What is being asked:
Copy all lines containing the string "space" from the records below.

Entries provided:

:::

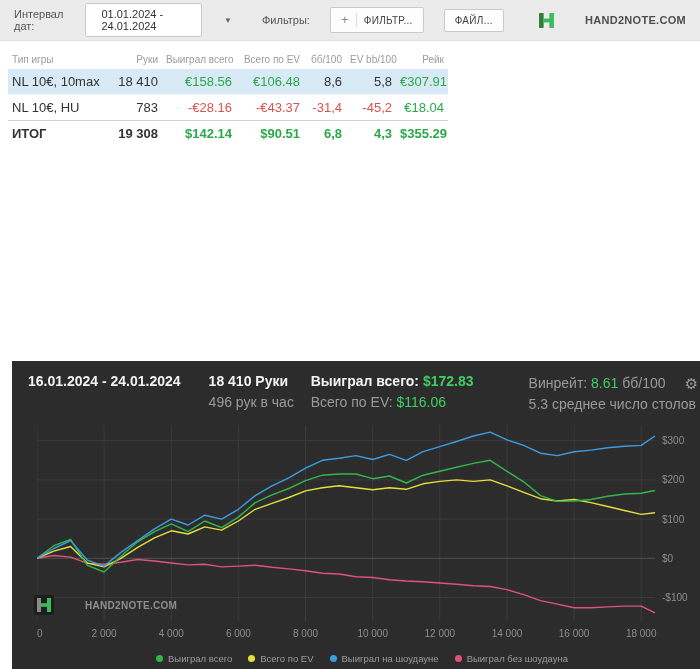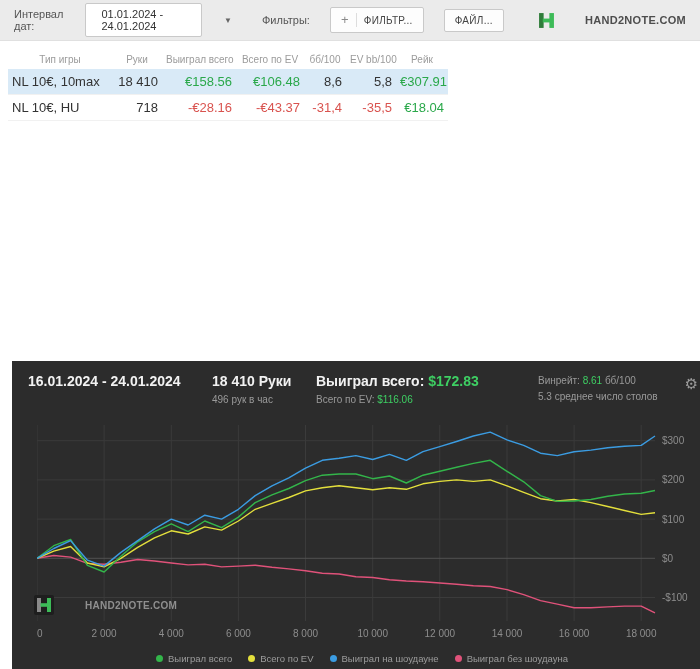--- a/index.html
+++ b/index.html
@@ -34,7 +34,7 @@
   .table-wrap { position:absolute; top:50px; left:8px; width:440px; }
   table { border-collapse:collapse; width:100%; table-layout:fixed; }
   th { color:#9b9b9b; font-weight:normal; font-size:10px; padding:4px 4px; white-space:nowrap; }
-  th:first-child { text-align:center; }
+  th:first-child { text-align:left; }
   td { font-size:13px; padding:5px 4px; text-align:right; color:#333; white-space:nowrap; }
   td:first-child { text-align:left; }
   tr.row-hl { background:#d9eaf7; }

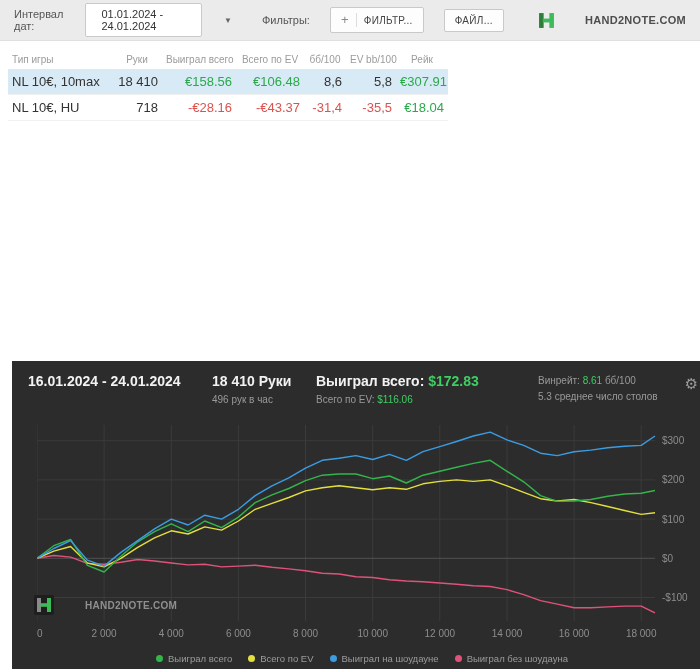--- a/index.html
+++ b/index.html
@@ -33,7 +33,7 @@
   
   .table-wrap { position:absolute; top:50px; left:8px; width:440px; }
   table { border-collapse:collapse; width:100%; table-layout:fixed; }
-  th { color:#9b9b9b; font-weight:normal; font-size:10px; padding:4px 4px; white-space:nowrap; }
+  th { color:#9b9b9b; font-weight:normal; font-size:10px; padding:4px 4px; text-align:right; white-space:nowrap; }
   th:first-child { text-align:left; }
   td { font-size:13px; padding:5px 4px; text-align:right; color:#333; white-space:nowrap; }
   td:first-child { text-align:left; }

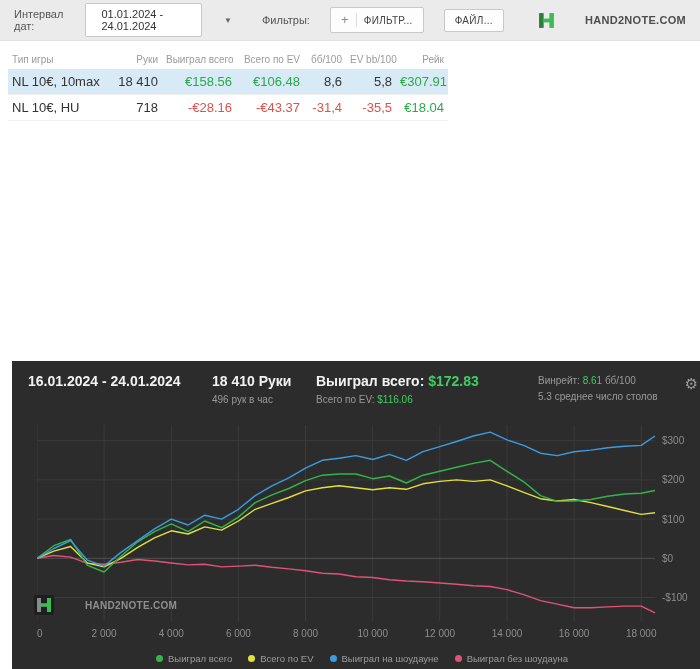--- a/index.html
+++ b/index.html
@@ -126,7 +126,7 @@
       </tr>
       <tr class="row-data">
         <td>NL 10€, HU</td>
-        <td>718</td>
+        <td>783</td>
         <td class="neg">-€28.16</td>
         <td class="neg">-€43.37</td>
         <td class="neg">-31,4</td>

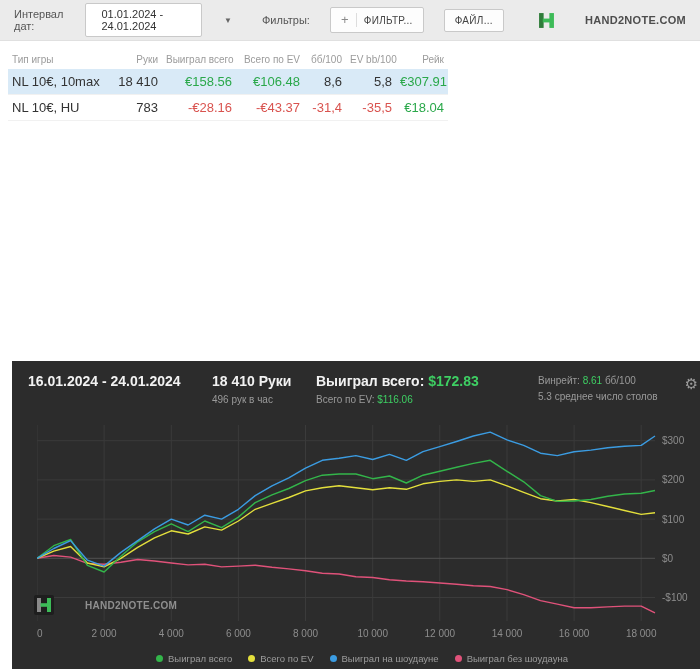--- a/index.html
+++ b/index.html
@@ -130,7 +130,7 @@
         <td class="neg">-€28.16</td>
         <td class="neg">-€43.37</td>
         <td class="neg">-31,4</td>
-        <td class="neg">-35,5</td>
+        <td class="neg">-45,2</td>
         <td class="pos">€18.04</td>
       </tr>
     </tbody>

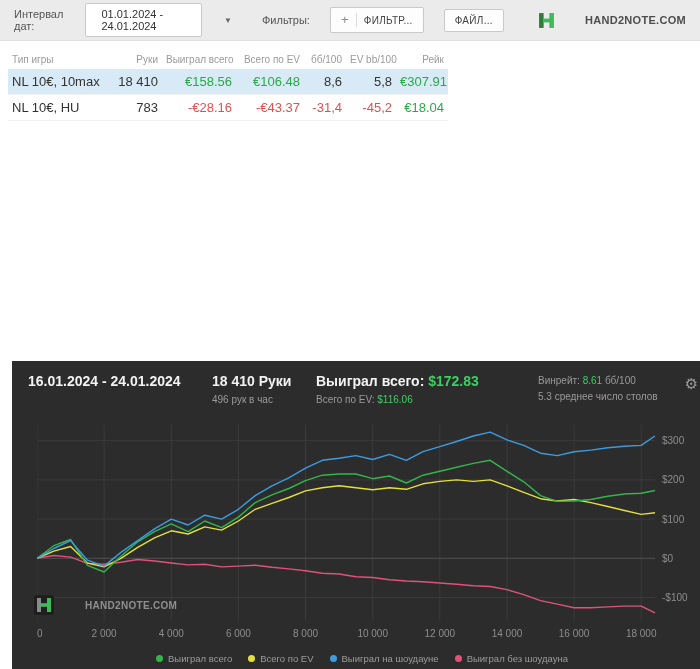--- a/index.html
+++ b/index.html
@@ -132,6 +132,15 @@
         <td class="neg">-31,4</td>
         <td class="neg">-45,2</td>
         <td class="pos">€18.04</td>
+      </tr>
+      <tr class="row-total">
+        <td>ИТОГ</td>
+        <td>19 308</td>
+        <td class="pos">$142.14</td>
+        <td class="pos">$90.51</td>
+        <td class="pos">6,8</td>
+        <td class="pos">4,3</td>
+        <td class="pos">$355.29</td>
       </tr>
     </tbody>
   </table>

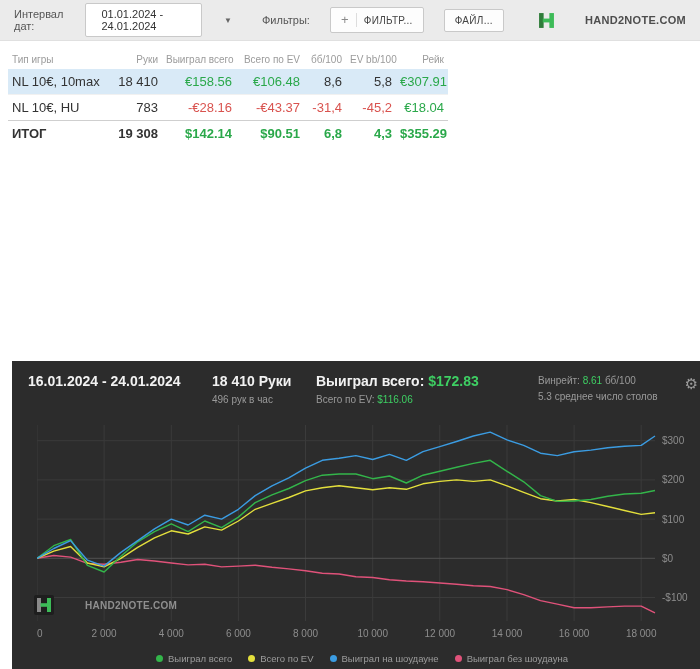--- a/index.html
+++ b/index.html
@@ -50,7 +50,7 @@
   .panel-header { display:flex; padding:12px 16px 0 16px; }
   .ph-col1 { width:184px; } .ph-col2 { width:104px; } .ph-col3 { width:222px; }
   .ph-big { font-size:14px; font-weight:bold; color:#f2f2f2; white-space:nowrap; }
-  .ph-sub { font-size:10px; color:#9a9a9a; margin-top:5px; white-space:nowrap; }
+  .ph-sub { font-size:14px; color:#9a9a9a; margin-top:5px; white-space:nowrap; }
   .green { color:#3ecf63; }
   .gear { position:absolute; top:14px; right:14px; font-size:15px; color:#9a9a9a; cursor:pointer; }
   .chart-area { position:absolute; top:58px; left:25px; }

:::

Finished task:
   th { color:#9b9b9b; font-weight:normal; font-size:10px; padding:4px 4px; white-space:nowrap; }
   td { font-size:13px; padding:5px 4px; text-align:right; color:#333; white-space:nowrap; }
-  th { color:#9b9b9b; font-weight:normal; font-size:10px; padding:4px 4px; white-space:nowrap; }
+  th { color:#9b9b9b; font-weight:normal; font-size:10px; padding:4px 4px; text-align:right; white-space:nowrap; }
   td { font-size:13px; padding:5px 4px; text-align:right; color:#333; white-space:nowrap; }
   .ph-big { font-size:14px; font-weight:bold; color:#f2f2f2; white-space:nowrap; }
-  .ph-sub { font-size:10px; color:#9a9a9a; margin-top:5px; white-space:nowrap; }
+  .ph-sub { font-size:14px; color:#9a9a9a; margin-top:5px; white-space:nowrap; }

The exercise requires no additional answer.